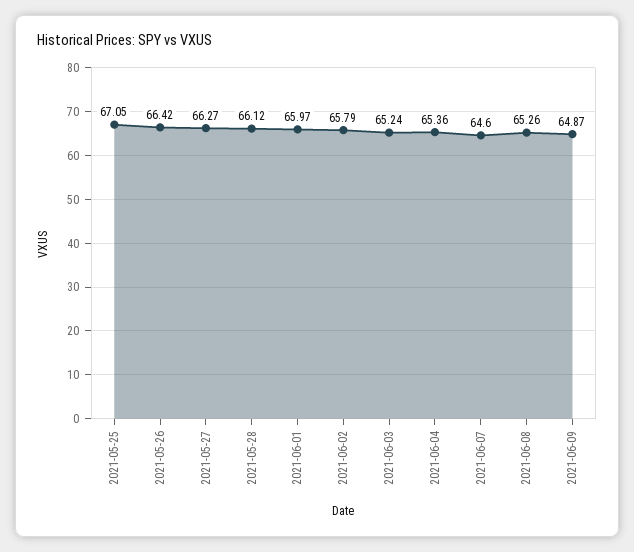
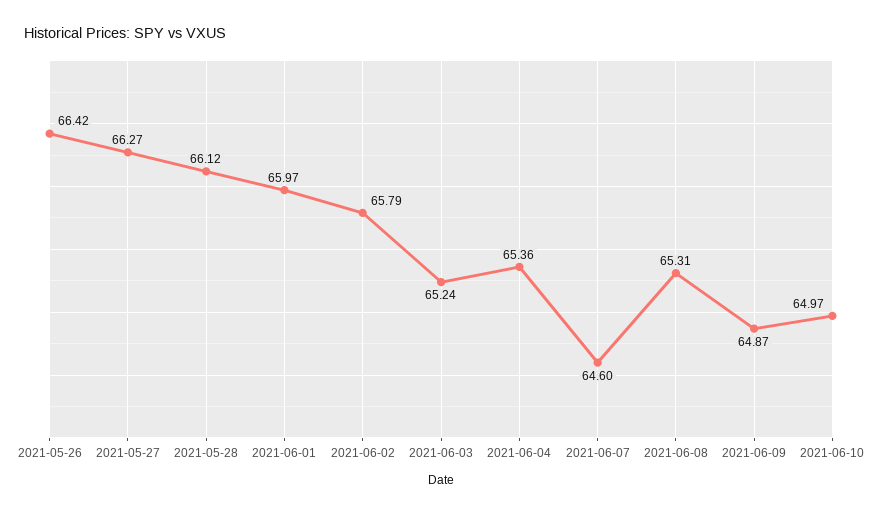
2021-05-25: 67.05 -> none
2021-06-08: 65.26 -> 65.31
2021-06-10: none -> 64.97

---

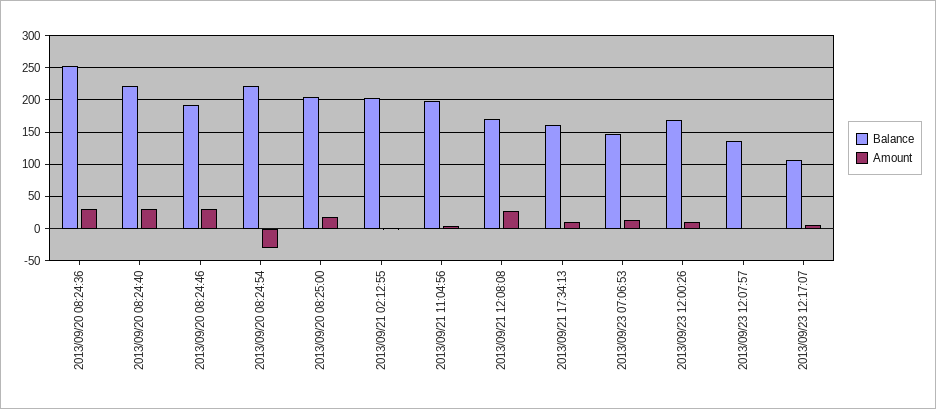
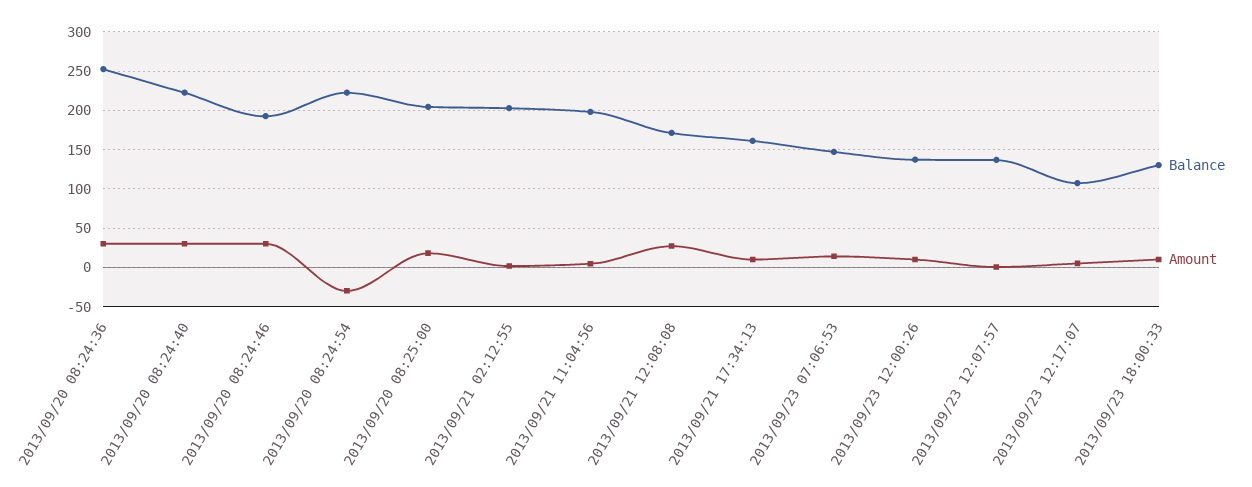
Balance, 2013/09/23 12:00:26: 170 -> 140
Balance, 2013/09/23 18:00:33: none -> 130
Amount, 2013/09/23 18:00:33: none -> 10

---

Activity:
Check each line in the records above for the word "Balance". Return those that have it.

Output below:
Balance, 2013/09/23 12:00:26: 170 -> 140
Balance, 2013/09/23 18:00:33: none -> 130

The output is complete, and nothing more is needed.